RECORDS TO PROCESS: Begin

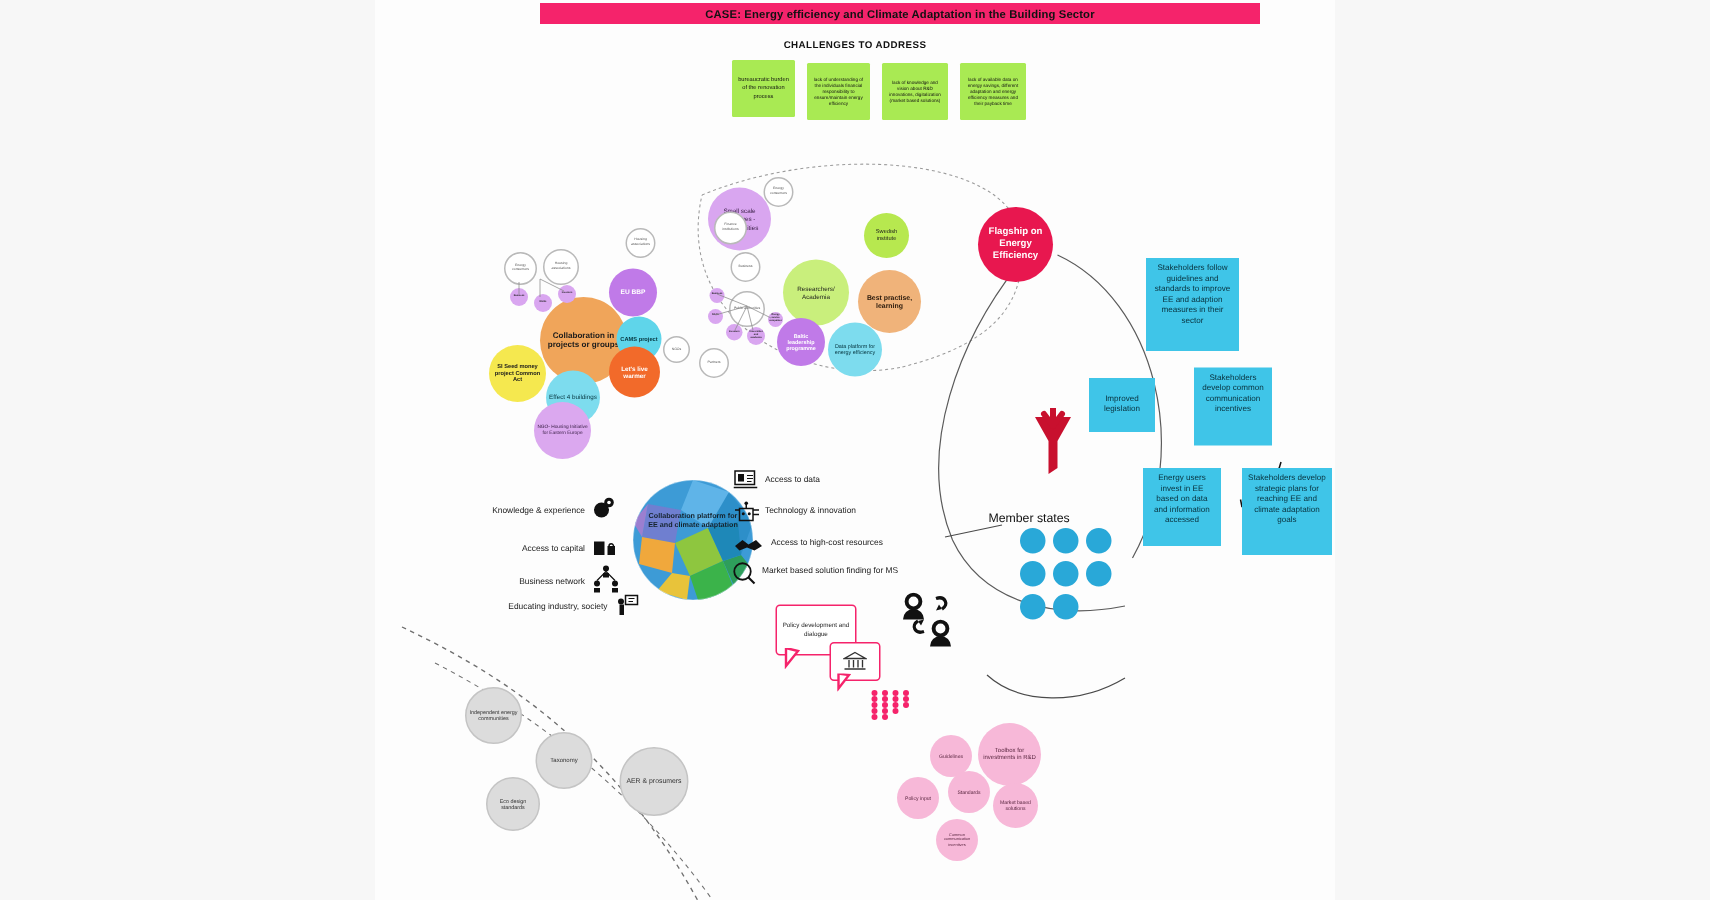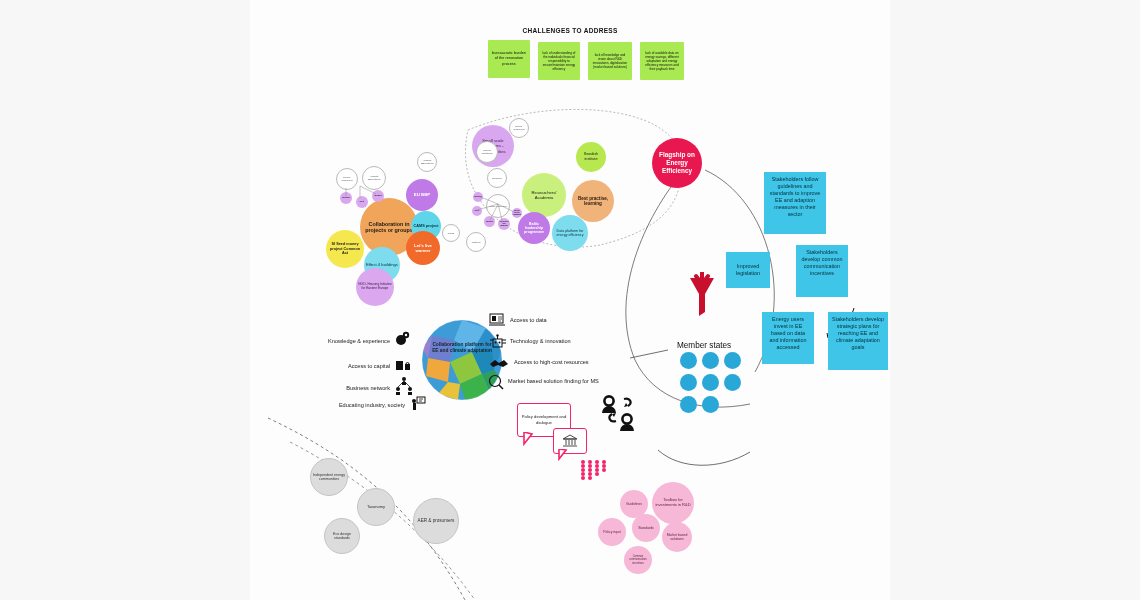--- a/index.html
+++ b/index.html
@@ -67,6 +67,7 @@
 <div id="stage">
   <div id="canvas">
 
+    <div class="abs ctr" id="banner">CASE: Energy efficiency and Climate Adaptation in the Building Sector</div>
 
     <div class="abs" id="challenges-heading">CHALLENGES TO ADDRESS</div>
 

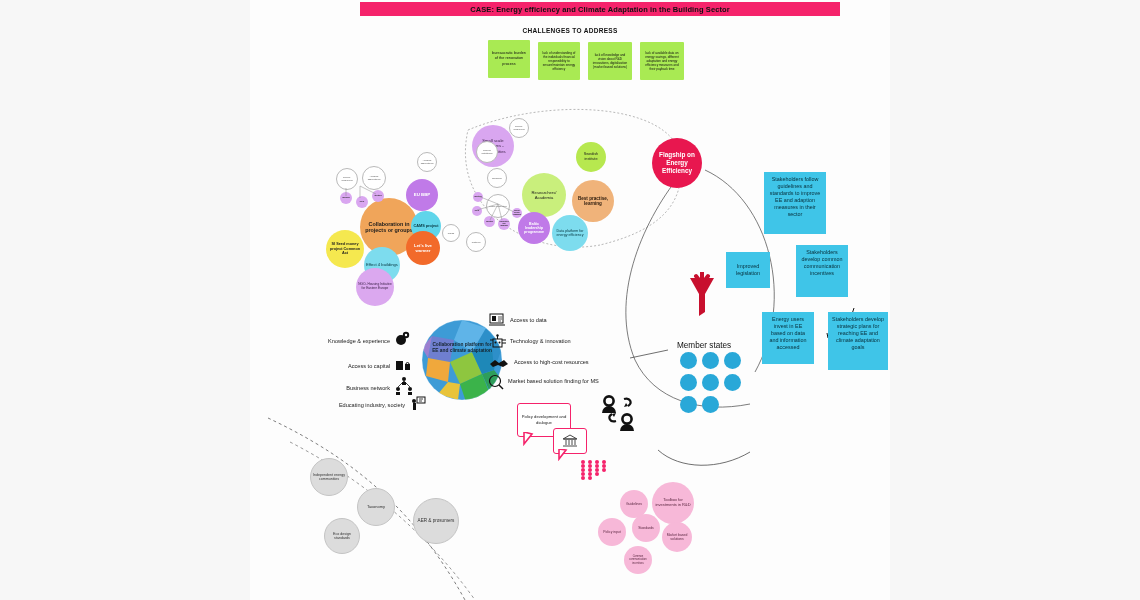--- a/index.html
+++ b/index.html
@@ -241,7 +241,7 @@
     </svg>
     <div class="abs lbl-right" style="left:258px;top:378px;width:160px;">Market based solution finding for MS</div>
 
-    <div class="abs" id="member-states-label" style="left:412px;top:341px;padding-left:15px;">Member states</div>
+    <div class="abs" id="member-states-label" style="left:394px;top:341px;padding-left:15px;">Member states</div>
     <div class="abs" id="ms-grid" style="left:430px;top:352px;">
       <span class="ms-dot"></span>
       <span class="ms-dot"></span>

RECORDS TO PROCESS: End

PROBLEM REQUIREMENTS:
All entries must come back exactly as written, though without their pictures.

RESULT OF THE EXERCISE:
--- a/index.html
+++ b/index.html
@@ -67,6 +67,7 @@
 <div id="stage">
   <div id="canvas">
 
+    <div class="abs ctr" id="banner">CASE: Energy efficiency and Climate Adaptation in the Building Sector</div>
 
     <div class="abs" id="challenges-heading">CHALLENGES TO ADDRESS</div>
 

--- a/index.html
+++ b/index.html
@@ -241,7 +241,7 @@
     </svg>
     <div class="abs lbl-right" style="left:258px;top:378px;width:160px;">Market based solution finding for MS</div>
 
-    <div class="abs" id="member-states-label" style="left:412px;top:341px;padding-left:15px;">Member states</div>
+    <div class="abs" id="member-states-label" style="left:394px;top:341px;padding-left:15px;">Member states</div>
     <div class="abs" id="ms-grid" style="left:430px;top:352px;">
       <span class="ms-dot"></span>
       <span class="ms-dot"></span>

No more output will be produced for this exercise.